*Problem description*: Every line containing the word "none" must be pulled from the records.

==== Records shown

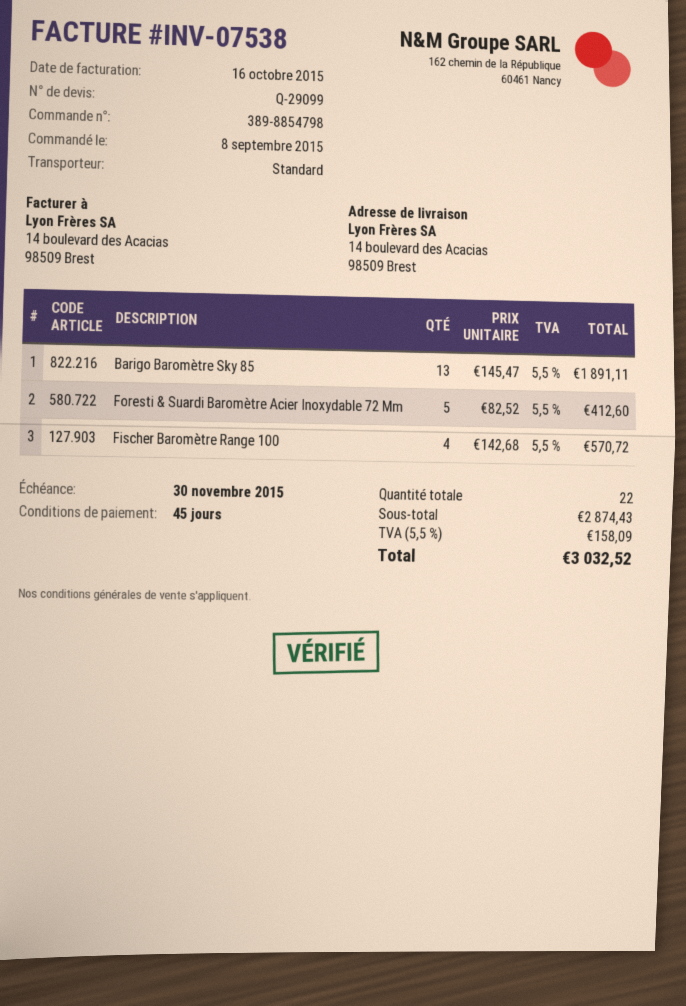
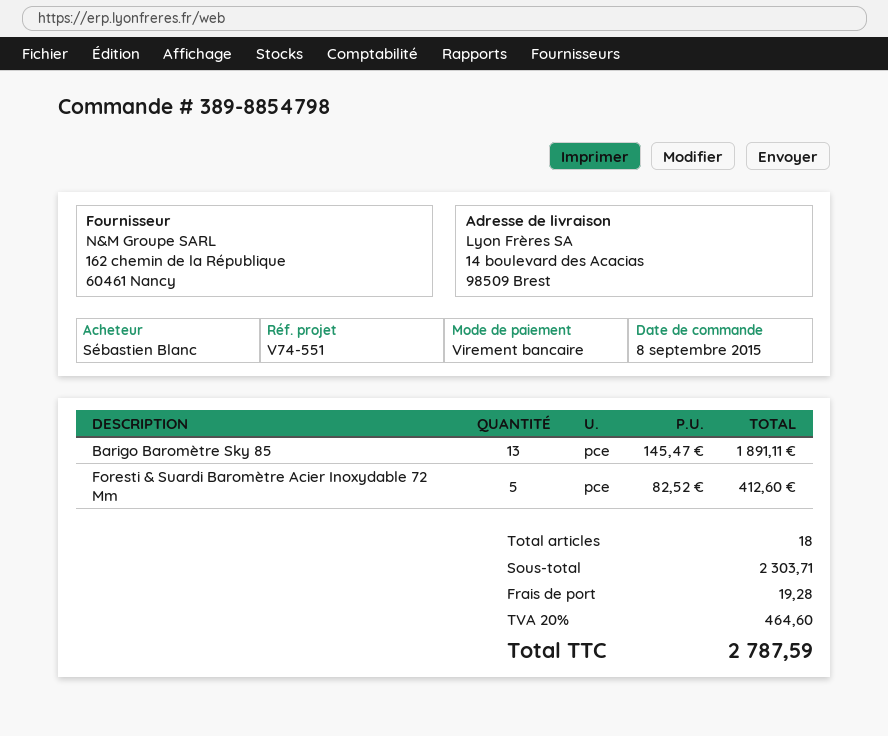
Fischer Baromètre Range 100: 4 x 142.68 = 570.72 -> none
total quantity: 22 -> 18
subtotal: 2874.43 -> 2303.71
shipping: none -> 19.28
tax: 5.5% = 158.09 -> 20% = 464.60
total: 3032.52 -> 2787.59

========

*The completed task*:
Fischer Baromètre Range 100: 4 x 142.68 = 570.72 -> none
shipping: none -> 19.28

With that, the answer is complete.